Open-source data are information provided free online. It is gaining popularity in science research, especially for modeling species distribution. MaxEnt is an open-source software that models using presence-only data and environmental variables. These variables can also be found online and are generally free. Using all of these open-source data and tools makes species distribution modeling (SDM) more accessible. With the rapid changes our planet is undergoing, SDM helps understand future habitat suitability for species. Due to increasing interest in biogeographic research, SDM has increased for marine species, which were previously not commonly found in this modeling. Here we provide examples of where to obtain the data and how the modeling can be performed and taught.

Introduction

Species distribution modeling (SDM) takes occurrence data, from observation or abundant datasets, and combines it with environmental variables to provide insight to species spatial distribution (Elith & Leathwick, 2009; Senay et al., 2013). SDM provides great potential for conservation planning and management (Elith et al., 2006; Fourcase et al., 2014; Marshall et al., 2014), especially for marine environments (Stirling et al., 2016). Over the years, SDM has promoted conservation by mapping regional and world patterns such as dispersal, change in habitat suitability, and potential extinctions (Sinclair et al., 2010), and forecasting species distribution (Araújo & Guisan, 2006; Elith et al., 2006; Guisan et al., 2013). A correlative SDM uses occurrence data and environmental variables to model species habitat suitability (Jarnevich et al., 2015). In recent years, interest in modeling marine species has increased (Redfern et al., 2006; Valavanis et al., 2008), although modeling of marine mammals is more common than other species (Robinson et al., 2011).

Maximum Entropy (MaxEnt) is a statistical procedure that allows the least biased predictions of probability when it comes to distributions and distribution patterns (Harte & Newman, 2014). An open-source software is available online, also called MaxEnt. It effectively handles complex functions and most accurately predicts habitat suitability (Sinclair et al., 2010; Fourcase et al., 2014; Porfirio et al., 2014). It generates predicted habitat suitability maps, current and future, using known or presence-only species occurrences with environmental variables (Fourcase, 2016). Both the presence-only and the environmental variables data can be found online through numerous websites dedicated to creating and updating this data. (For more specific details about MaxEnt, see Phillips et al., 2006, and Elith et al., 2011).

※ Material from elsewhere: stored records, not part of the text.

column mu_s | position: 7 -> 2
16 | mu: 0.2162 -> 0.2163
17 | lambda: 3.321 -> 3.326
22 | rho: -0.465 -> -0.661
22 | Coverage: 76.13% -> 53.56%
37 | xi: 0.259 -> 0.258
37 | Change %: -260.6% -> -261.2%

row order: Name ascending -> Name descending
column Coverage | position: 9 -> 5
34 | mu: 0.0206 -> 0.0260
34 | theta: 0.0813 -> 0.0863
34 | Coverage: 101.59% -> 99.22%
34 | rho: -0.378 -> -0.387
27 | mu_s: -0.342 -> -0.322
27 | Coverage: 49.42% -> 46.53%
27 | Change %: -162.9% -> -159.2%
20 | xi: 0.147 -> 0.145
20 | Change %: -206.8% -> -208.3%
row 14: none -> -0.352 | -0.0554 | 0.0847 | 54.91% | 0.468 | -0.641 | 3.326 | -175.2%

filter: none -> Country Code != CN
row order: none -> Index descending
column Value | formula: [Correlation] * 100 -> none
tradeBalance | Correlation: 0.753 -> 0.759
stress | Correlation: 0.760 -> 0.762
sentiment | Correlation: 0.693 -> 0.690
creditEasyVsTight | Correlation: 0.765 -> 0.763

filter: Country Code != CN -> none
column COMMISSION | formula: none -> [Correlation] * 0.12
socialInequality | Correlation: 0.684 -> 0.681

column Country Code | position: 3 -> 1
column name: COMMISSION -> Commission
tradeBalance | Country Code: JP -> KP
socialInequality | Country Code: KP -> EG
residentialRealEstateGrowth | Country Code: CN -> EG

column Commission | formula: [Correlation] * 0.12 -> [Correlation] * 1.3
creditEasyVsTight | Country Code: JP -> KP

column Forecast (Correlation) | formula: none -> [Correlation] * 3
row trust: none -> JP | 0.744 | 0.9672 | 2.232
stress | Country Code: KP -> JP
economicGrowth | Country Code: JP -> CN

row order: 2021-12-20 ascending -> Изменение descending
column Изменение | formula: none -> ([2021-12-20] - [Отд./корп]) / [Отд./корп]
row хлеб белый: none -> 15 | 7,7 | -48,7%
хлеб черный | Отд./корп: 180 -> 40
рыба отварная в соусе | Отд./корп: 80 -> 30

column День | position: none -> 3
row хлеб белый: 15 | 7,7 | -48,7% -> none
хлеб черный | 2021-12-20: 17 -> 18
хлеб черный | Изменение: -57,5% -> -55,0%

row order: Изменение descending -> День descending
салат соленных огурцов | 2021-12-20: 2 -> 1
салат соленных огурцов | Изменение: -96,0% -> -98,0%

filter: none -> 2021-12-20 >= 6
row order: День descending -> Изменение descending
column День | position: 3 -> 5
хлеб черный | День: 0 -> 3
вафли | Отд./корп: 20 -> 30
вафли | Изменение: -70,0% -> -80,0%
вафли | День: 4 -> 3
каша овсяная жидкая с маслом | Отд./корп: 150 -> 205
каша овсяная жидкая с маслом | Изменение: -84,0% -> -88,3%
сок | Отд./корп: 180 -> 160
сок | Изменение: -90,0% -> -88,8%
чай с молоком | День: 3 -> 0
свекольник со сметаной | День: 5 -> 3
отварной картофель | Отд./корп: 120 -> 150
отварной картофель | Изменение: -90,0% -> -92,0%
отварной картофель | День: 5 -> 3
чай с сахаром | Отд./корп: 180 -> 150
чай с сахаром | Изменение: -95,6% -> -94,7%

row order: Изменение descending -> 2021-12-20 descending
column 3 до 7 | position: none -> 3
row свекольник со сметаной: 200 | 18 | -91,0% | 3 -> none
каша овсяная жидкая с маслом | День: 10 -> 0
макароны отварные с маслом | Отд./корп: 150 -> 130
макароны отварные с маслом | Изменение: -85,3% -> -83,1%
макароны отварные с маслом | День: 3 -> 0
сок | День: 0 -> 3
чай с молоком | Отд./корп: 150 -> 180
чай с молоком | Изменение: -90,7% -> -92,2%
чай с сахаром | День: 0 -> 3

The overall goal of an activity using this information is to have students use technology to increase their awareness and understanding of habitat suitability changes and the effects on threatened species, and to increase their critical thinking about conservation methods to prevent future extinctions. The case study provided here was designed to meet biology standards; however, it can be implemented in environmental sciences, ocean sciences, geosciences, and geography classes. It covers many of the key concepts and practices suggested by the AP Biology curriculum (Table 1) and the Next Generation Science Standards (Table 2).

Table 1.
Connection to the AP Biology curriculum.

These are the relevant essential knowledge and science practices from the AP Biology Curriculum framework that are covered by this activity. After completing this activity, students should know the topics listed here. (All information obtained from College Board, 2015).

Essential Knowledge  
4.B.3 Distribution of local and global ecosystems changes over time. 
Science Practice  
The student can use representations and models to communicate scientific phenomena and solve scientific problems. 
The student can plan and implement data collection strategies appropriate to a particular scientific question. 
The student can perform data analysis and evaluate evidence. 
Essential Knowledge  
4.B.3 Distribution of local and global ecosystems changes over time. 
Science Practice  
The student can use representations and models to communicate scientific phenomena and solve scientific problems. 
The student can plan and implement data collection strategies appropriate to a particular scientific question. 
The student can perform data analysis and evaluate evidence. 
Table 2.
Connection to Next Generation Science Standards.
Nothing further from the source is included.